At least a few dozen analysts have given Nvidia stock an average 12-month price target for the quarter is $253.87, with a low of $150.00 and a high of $400. This represents a +46.58 percent increase from the last price of $173.19.
An overwhelming percentage of these analysts are currently advising that Nvidia NVDA deserves a MODERATE BUY rating. In fact, there is a BUY: HOLD ratings ratio of at least 3:1. In addition, analysts are not really advising a STRONG BUY rating as not a single analyst has given a sell rating. This rating remains consistent over the last three months.
Part of the reason for this, of course, is that while Nvidia shares have been growing incrementally, NVDA price targets have been in steady decline since late last year. Indeed, while NVDA stock has exceeded analyst estimates, every quarter for the last year, its reported earnings hit a peak in December and have been sinking ever since.
Nvidia Earnings Per Share Outperforms While Value Slips
Specifically, analysts forecast an Earnings Per Share (EPS) estimate of $1.02 in Q2 of 2021, with a range of $0.96 to $1.07. The actual earnings came in at $1.04, beating the estimate by +128.18 percent. The upward trend continues in Q3 of 2021, when the actual EPS of $1.11 beat the midline estimate by +113.36 percent; and again in Q4 when the actual EPS of $1.23 beat the estimate by nearly +125 percent.
Earnings per share for the current quarter is a comfortable $1.25 on sales of $8.1 billion. Overall, quarterly EPS growth is down more than -7.8 percent; which partially aligns with the -2.28 percent decline in reported quarterly sales.
NVDA Stock Value Has Taken A Dive Since December
Nvidia has steadily built an empire that now dominates the GPU market, particularly over the past few years. For example, the stock value grew more than 81 percent in 2017 and then nearly 125.3 percent last year (2021).
Some might argue that a portion of this growth is unnatural, driven largely by increased technology demand due to pandemic quarantines over the last few years. Others suggest that continued trends in the tech industry has also helped Nvidia hold strong during a time when many other companies struggled.
This has all resulted in bigger profit margins, larger revenue, expanding free cash flow, and consistent earnings per share growth. In addition to this, the company's debt ratio is—and has been—comfortably high while its Debt-to-Equity ratio is just the opposite, as it should be. Furthermore, NVDA stock has a high Return on Equity, with nothing more than a small dip over the past few months. And all of these things would certainly indicate that a stock like NVDA has a healthy outlook and, more importantly, is an attractive investment.
Analyst Concern Over Long-Term Growth
Unfortunately, things might soon change for Nvidia stock as some analysts have raised concern over its long-term strength. Despite their overall stability, it might be wise to take a closer look at Nvidia's operating cash flow and free cash flow. As mentioned above, these two numbers in particular have taken hits when everything also continued to climb.

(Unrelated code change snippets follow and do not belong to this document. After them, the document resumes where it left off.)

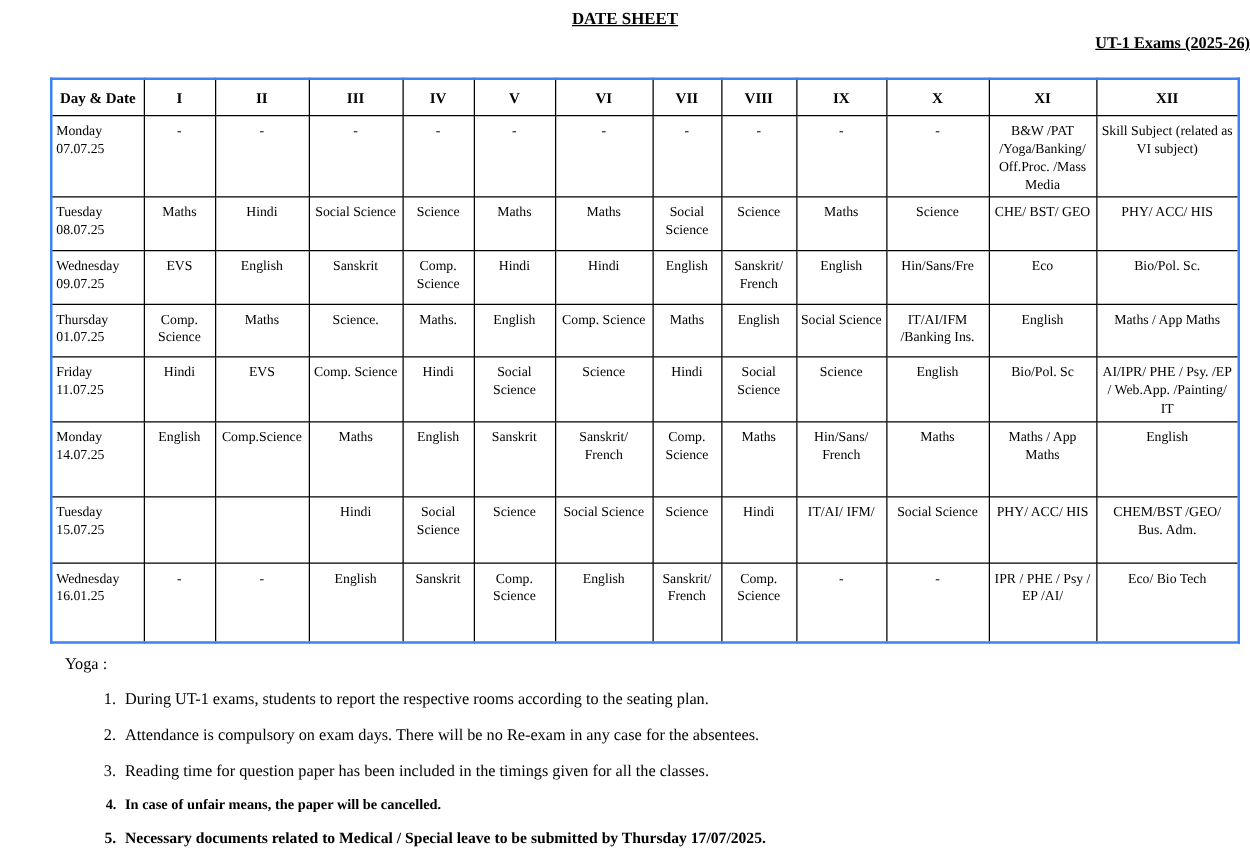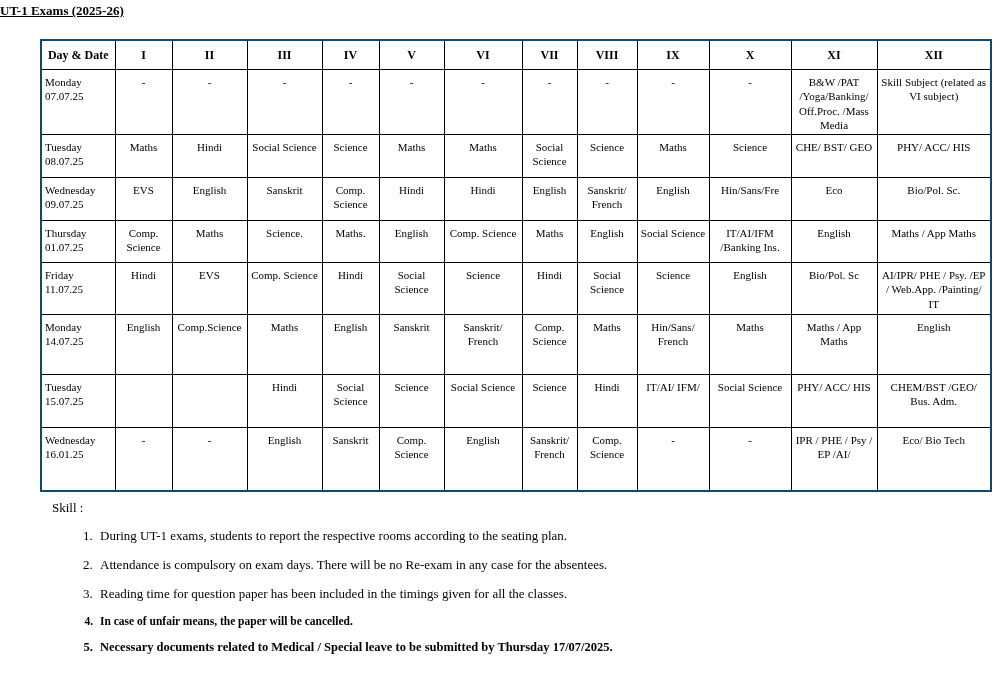"DATE SHEET" div.title { html: none -> <div>DATE SHEET</div> }
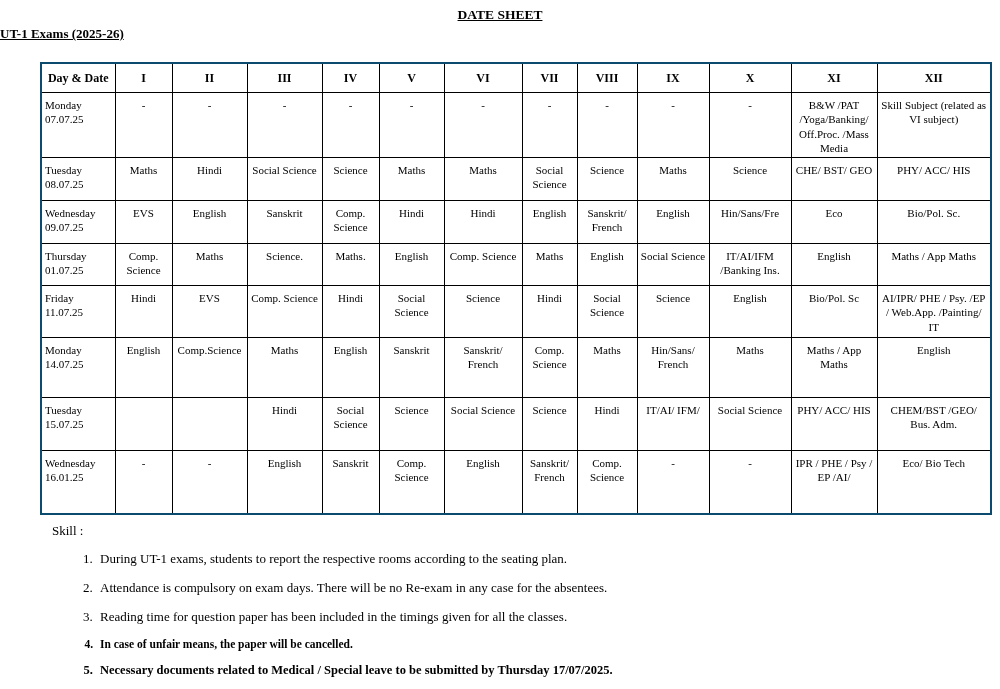"UT-1 Exams (2025-26)" .subtitle { text-align: left -> right }
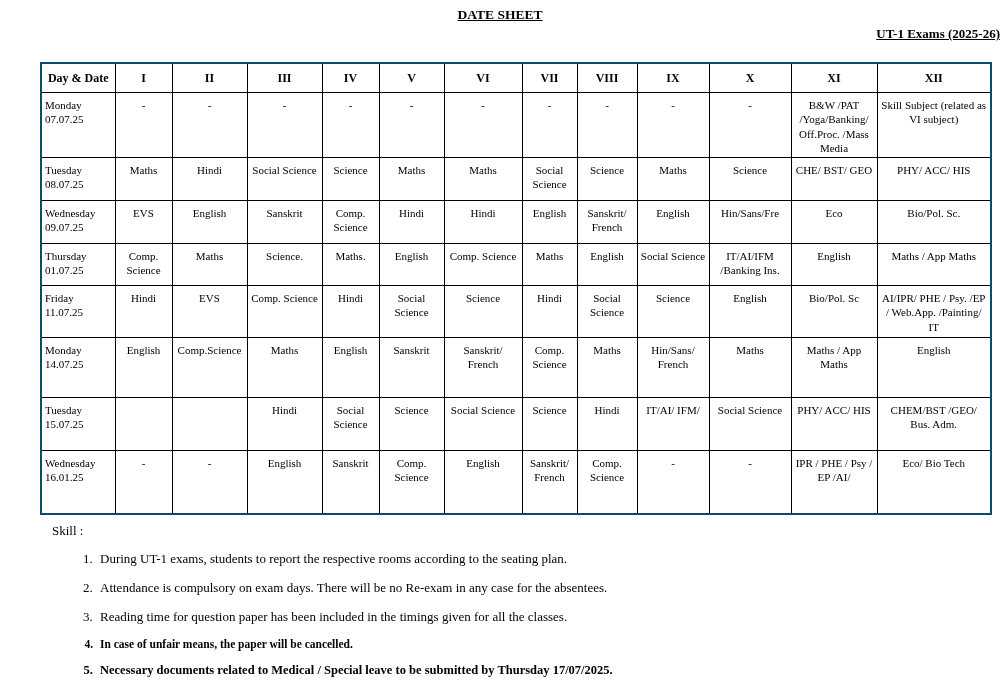"Day & Date" table.schedule { border: 2px solid #0c4a6e -> 2px solid #3b82f6 }
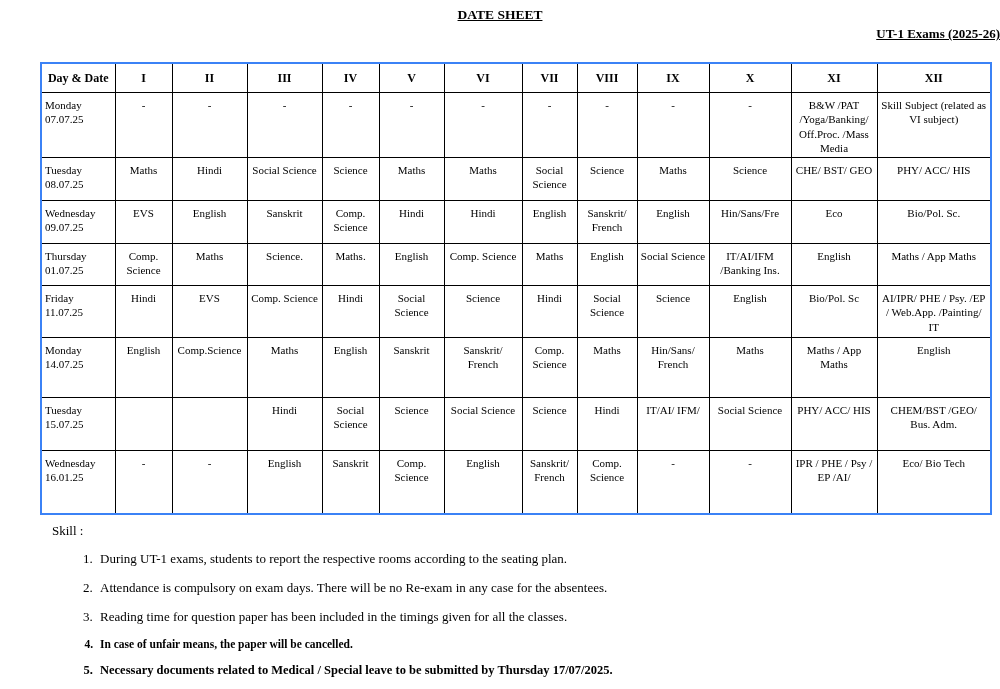"Skill :" div.note-label { text: Skill -> Yoga }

Those who share a concern, then, might advocate that this seemingly innocuous singularity is actually an indication of greater stability issues. After all, when singularities like these have emerged, it has often revealed net income manipulation which have a tendency to lead to severe price correction; hopefully, that is not the case here.
Why Market Competition Matters
Now, to get a better idea of just how risky this investment could be, it is wise to look at Nvidia's closest rivals, like Advanced Micro Device AMD. Fortunately, NVDA has outperformed AMD—consistently and significantly—in several previous reports. As a matter of fact, Nvidia has consistently managed to grow its price at twice the rate of AMD. Other fair competitors include Asus ASUUY and Intel INTC, both of which remain
Again, this might seem like Nvidia is simply performing better than AMD. However, these numbers could be the result of Nvidia gaining an early foothold in its niche within the industry. Because Nvidia has 80 percent market share in an otherwise discreet GPU industry, they don't have much more room for growth, regardless of their strength today.
Basically, those who are concerned about Nvidia's long-term estimates might argue that the smaller competitors—who have a lot of room for growth—have more flexibility and options down the road. Effectively, it is only going to get increasingly harder for Nvidia to maintain its distance from its nearest competitor(s).